TASK BRIEF
The answer is the exact run of lines in the listing below from the line containing "font-weight: bold ->" up to and including the line containing "html: <div> <div>", with pictures removed.

DATA SHOWN
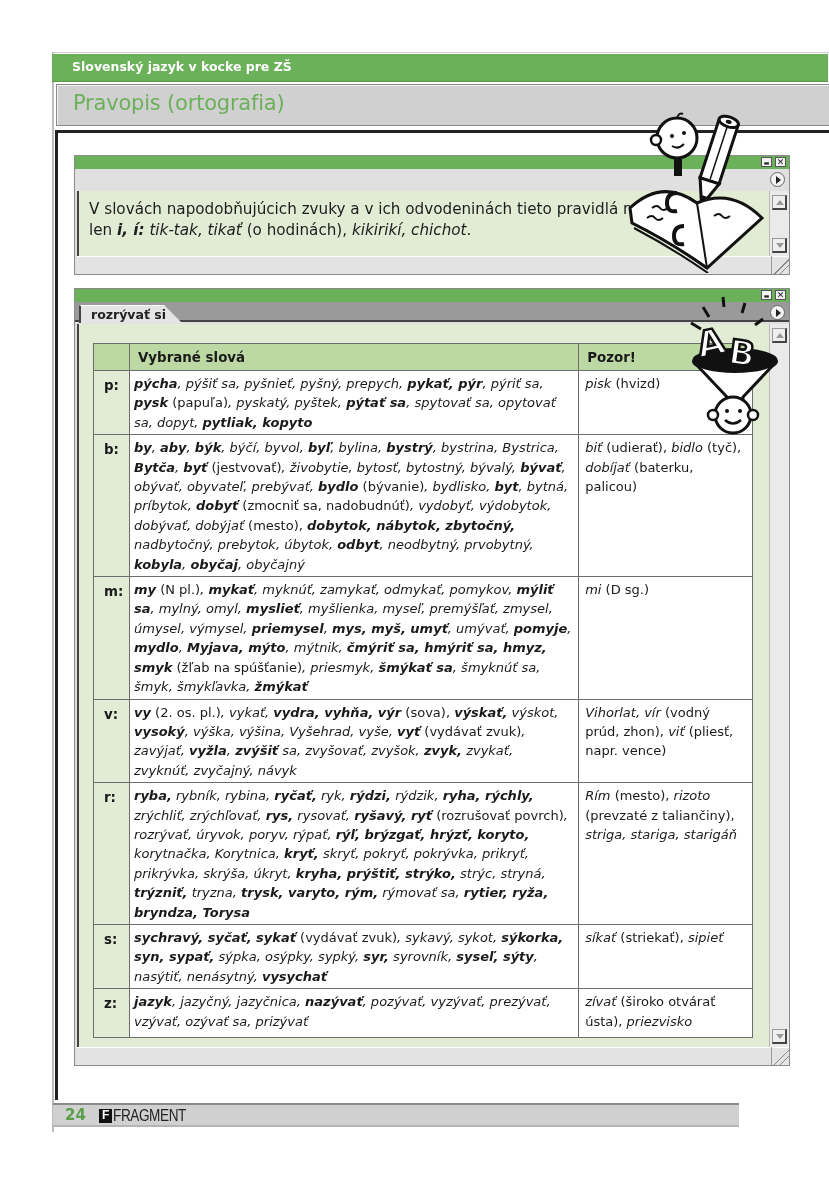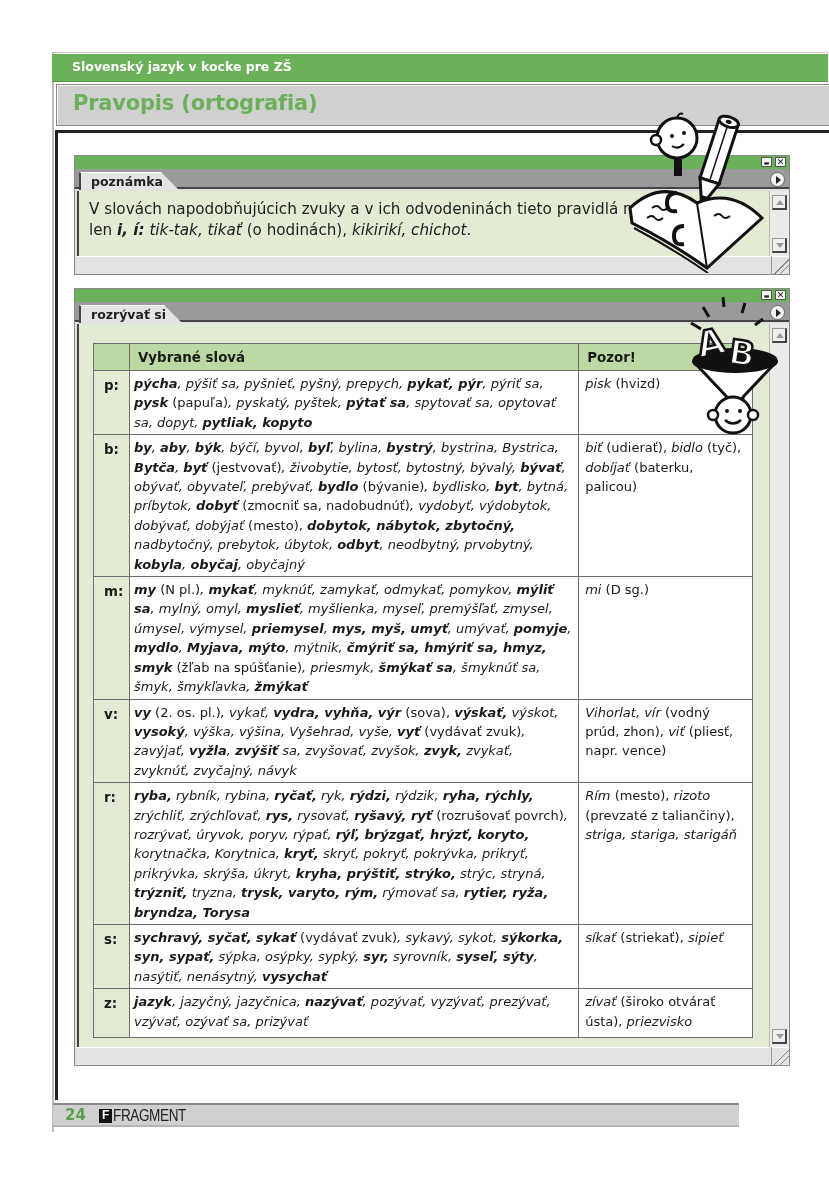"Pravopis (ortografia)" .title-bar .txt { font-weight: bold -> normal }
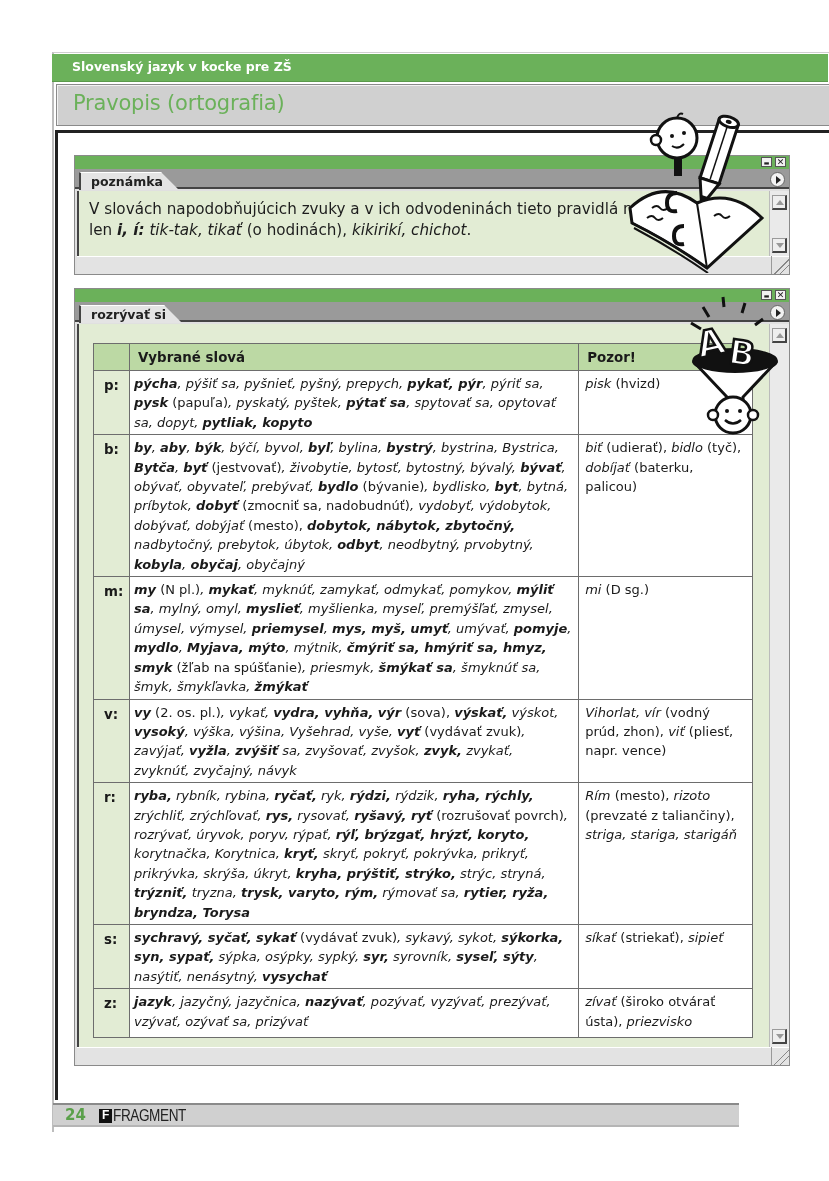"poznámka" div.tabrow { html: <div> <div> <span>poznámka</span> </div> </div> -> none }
==
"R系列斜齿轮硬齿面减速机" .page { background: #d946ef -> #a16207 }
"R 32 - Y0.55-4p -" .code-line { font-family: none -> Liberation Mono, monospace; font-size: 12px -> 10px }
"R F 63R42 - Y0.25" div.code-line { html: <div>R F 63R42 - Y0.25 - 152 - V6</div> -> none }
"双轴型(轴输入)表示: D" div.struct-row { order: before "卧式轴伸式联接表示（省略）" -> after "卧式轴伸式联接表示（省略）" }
==
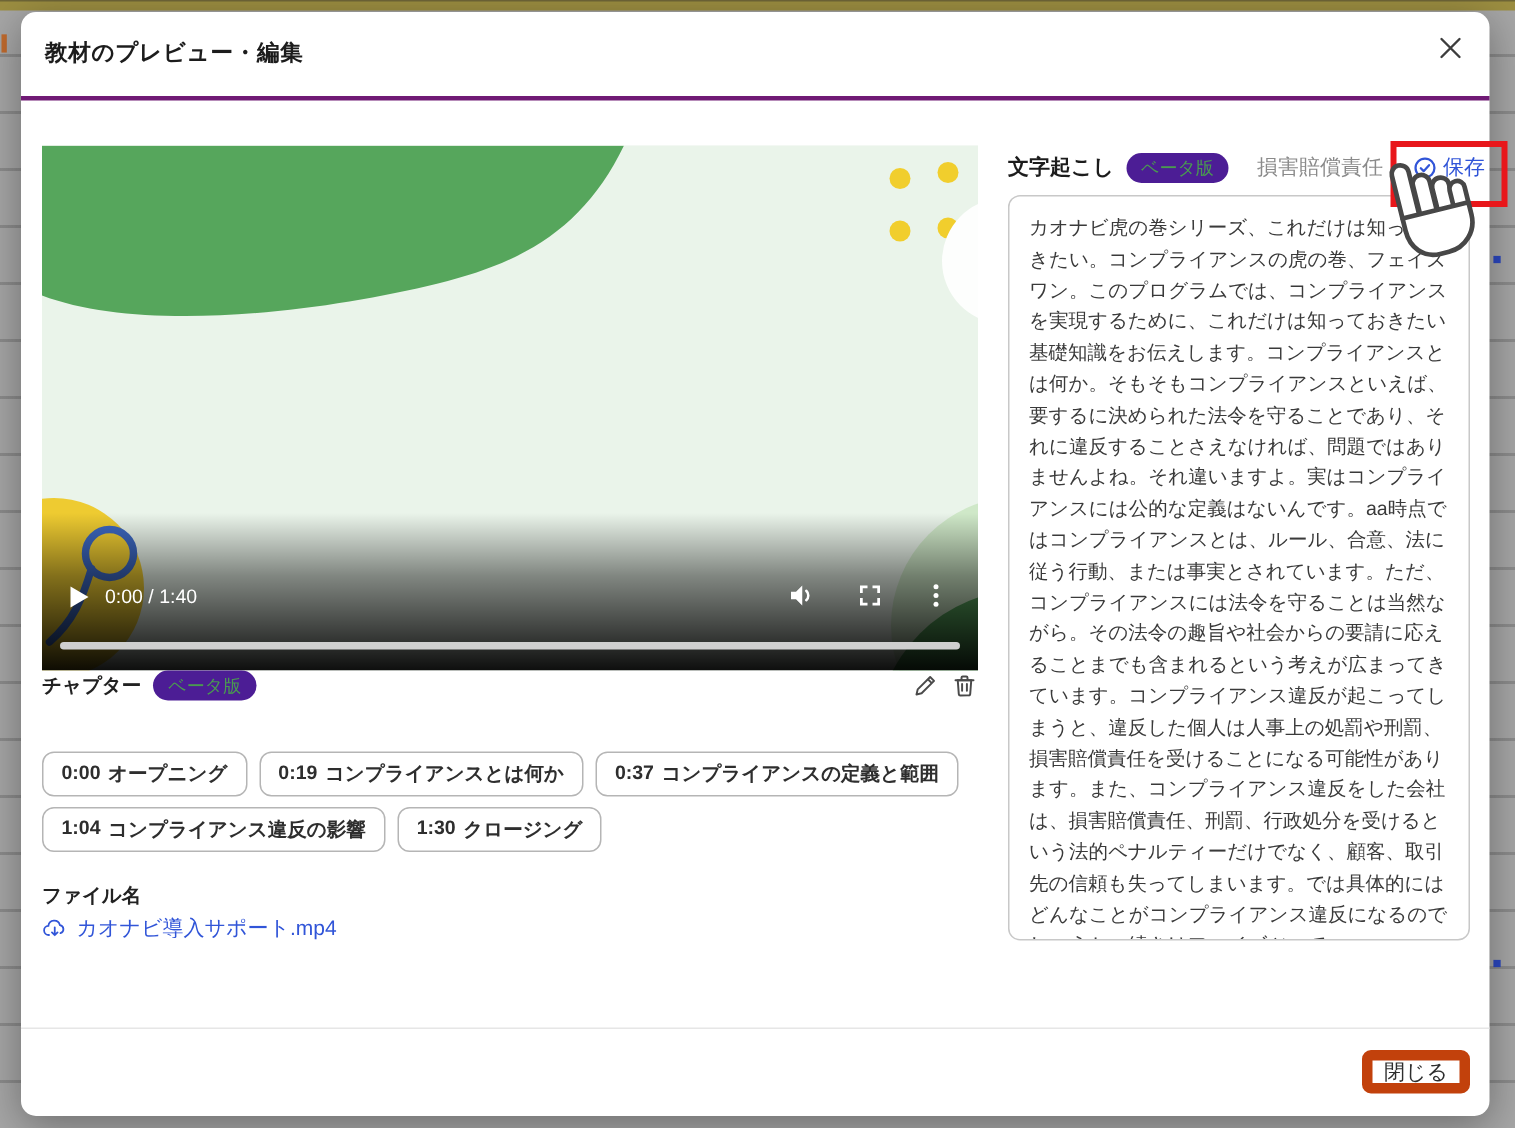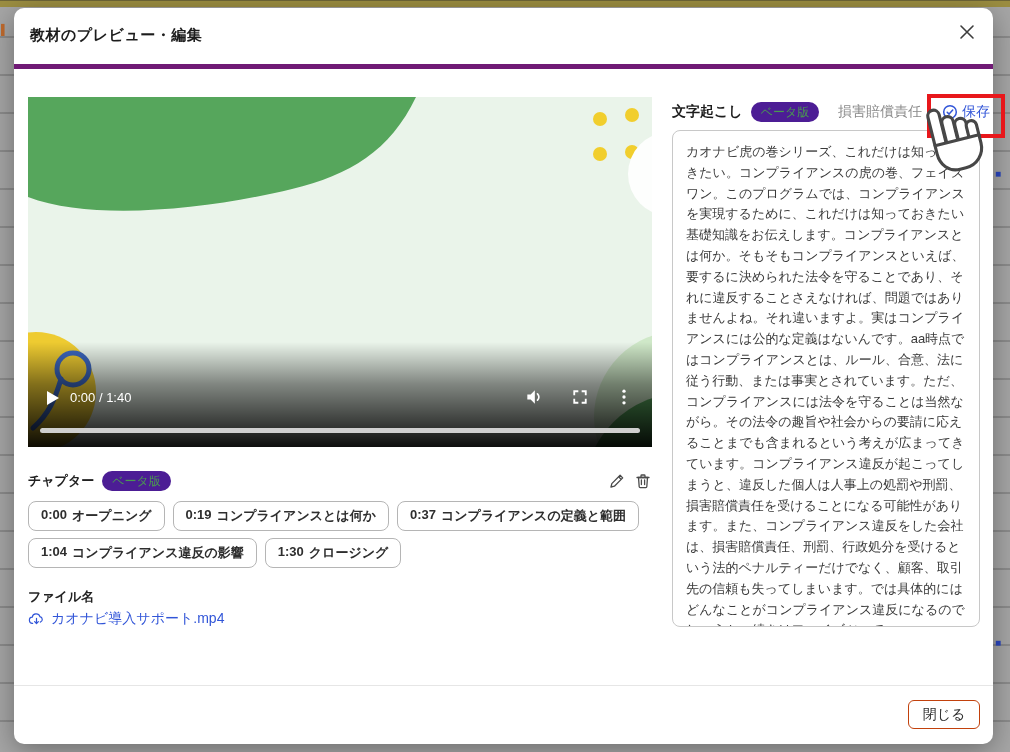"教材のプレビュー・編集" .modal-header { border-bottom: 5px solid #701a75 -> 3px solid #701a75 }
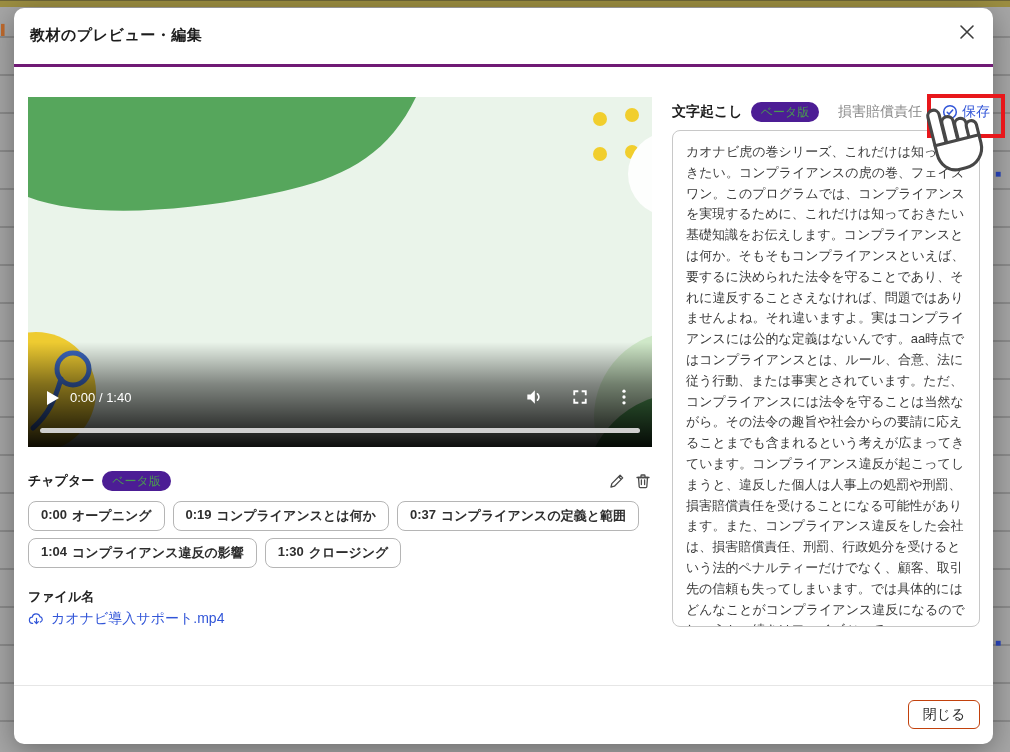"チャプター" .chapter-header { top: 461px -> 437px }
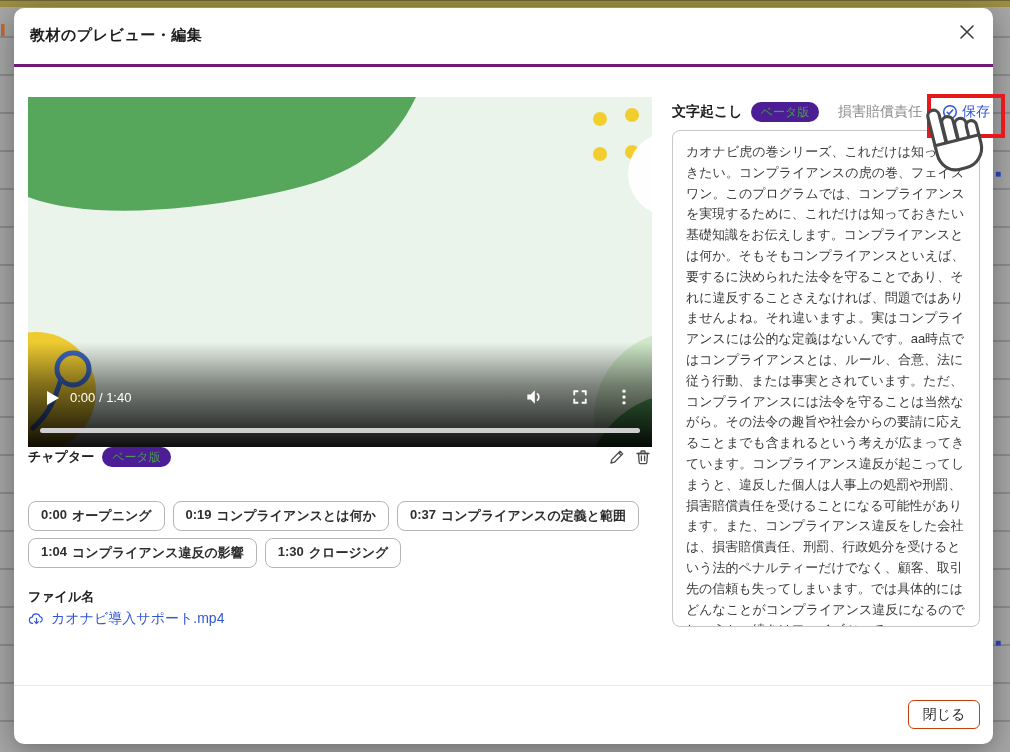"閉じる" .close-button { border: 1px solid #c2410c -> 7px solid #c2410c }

RESULT OF THIS TASK
"Pravopis (ortografia)" .title-bar .txt { font-weight: bold -> normal }
"poznámka" div.tabrow { html: <div> <div> <span>poznámka</span> </div> </div> -> none }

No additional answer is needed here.